Data extracts ▸
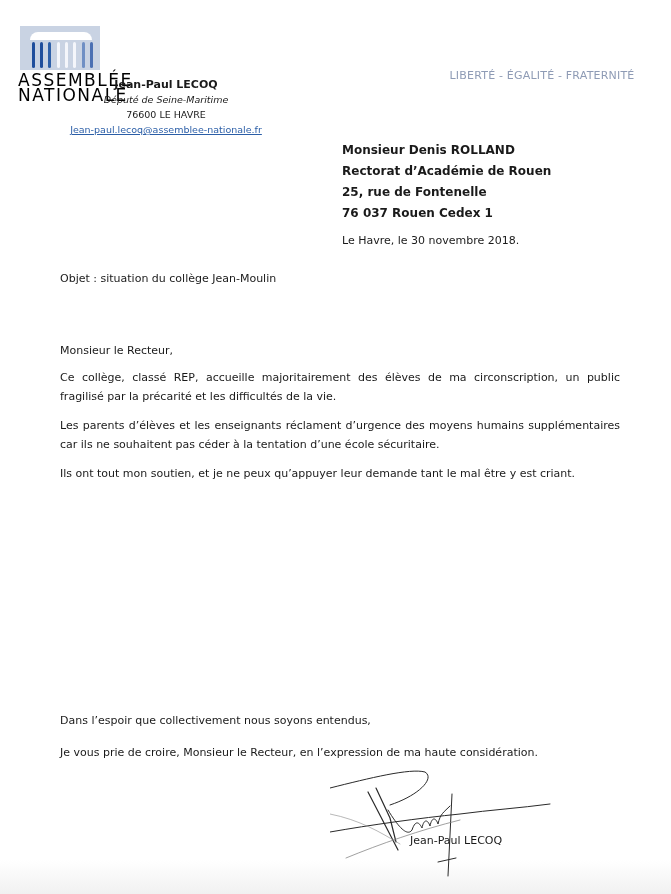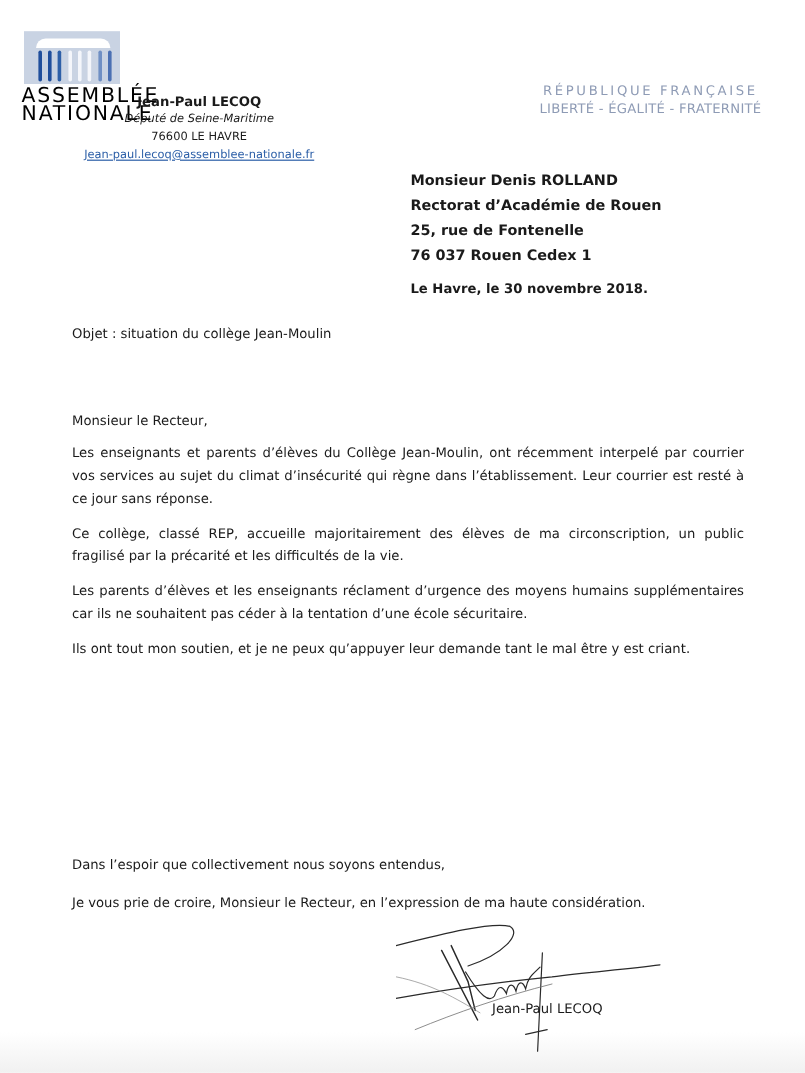--- a/index.html
+++ b/index.html
@@ -22,21 +22,21 @@
     .sender { left: 66px; top: 77px; width: 200px; text-align: center; font-size: 9.5px; line-height: 15px; }
     .sender .name { font-weight: bold; font-size: 11px; }
     .sender .title { font-style: italic; }
     .sender .email { color: #2b5ea7; text-decoration: underline; }
     
     .republic { left: 442px; top: 68px; width: 200px; text-align: center; color: #8e9bb5; font-size: 11px; line-height: 15px; }
     .republic .r1 { letter-spacing: 2.2px; }
     .republic .r2 { letter-spacing: 0.2px; }
     
     .recipient { left: 342px; top: 140px; font-weight: bold; font-size: 12px; line-height: 21px; }
-    .date { left: 342px; top: 234px; font-size: 11px; font-weight: bold; }
+    .date { left: 342px; top: 234px; font-size: 11px; }
     .subject { left: 60px; top: 272px; font-size: 11px; }
     .salutation { left: 60px; top: 344px; font-size: 11px; }
     .body-text { left: 60px; top: 368px; width: 560px; font-size: 11px; line-height: 19px; }
     .para { margin: 0 0 10px 0; text-align: justify; }
     .closing { left: 60px; top: 714px; font-size: 11px; text-align: right; }
     .politeness { left: 60px; top: 746px; font-size: 11px; }
     .sig { left: 330px; top: 770px; width: 250px; height: 124px; }
     .signer { left: 410px; top: 834px; font-size: 11px; }
   </style>
 </head>
@@ -59,37 +59,35 @@
 </div>
 
 <div class="abs sender">
   <div class="name">Jean-Paul LECOQ</div>
   <div class="title">Député de Seine-Maritime</div>
   <div>76600 LE HAVRE</div>
   <div class="email">Jean-paul.lecoq@assemblee-nationale.fr</div>
 </div>
 
 <div class="abs republic">
-  <div class="r1">RÉPUBLIQUE FRANÇAISE</div>
   <div class="r2">LIBERTÉ - ÉGALITÉ - FRATERNITÉ</div>
 </div>
 
 <div class="abs recipient">
   <div>Monsieur Denis ROLLAND</div>
   <div>Rectorat d’Académie de Rouen</div>
   <div>25, rue de Fontenelle</div>
   <div>76 037 Rouen Cedex 1</div>
 </div>
 
 <div class="abs date">Le Havre, le 30 novembre 2018.</div>
 <div class="abs subject">Objet : situation du collège Jean-Moulin</div>
 <div class="abs salutation">Monsieur le Recteur,</div>
 
 <div class="abs body-text">
-  <p class="para">Les enseignants et parents d’élèves du Collège Jean-Moulin, ont récemment interpelé par courrier vos services au sujet du climat d’insécurité qui règne dans l’établissement. Leur courrier est resté à ce jour sans réponse.</p>
   <p class="para">Ce collège, classé REP, accueille majoritairement des élèves de ma circonscription, un public fragilisé par la précarité et les difficultés de la vie.</p>
   <p class="para">Les parents d’élèves et les enseignants réclament d’urgence des moyens humains supplémentaires car ils ne souhaitent pas céder à la tentation d’une école sécuritaire.</p>
   <p class="para">Ils ont tout mon soutien, et je ne peux qu’appuyer leur demande tant le mal être y est criant.</p>
 </div>
 
 <div class="abs closing">Dans l’espoir que collectivement nous soyons entendus,</div>
 <div class="abs politeness">Je vous prie de croire, Monsieur le Recteur, en l’expression de ma haute considération.</div>
 
 <svg class="abs sig" viewBox="0 0 250 124">
   <g fill="none" stroke="#2a2a2a" stroke-linecap="round">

Exercise aim ▸
Work through the records above and count the lines that hold the string "bold". Please give only that figure.

Response ▸
3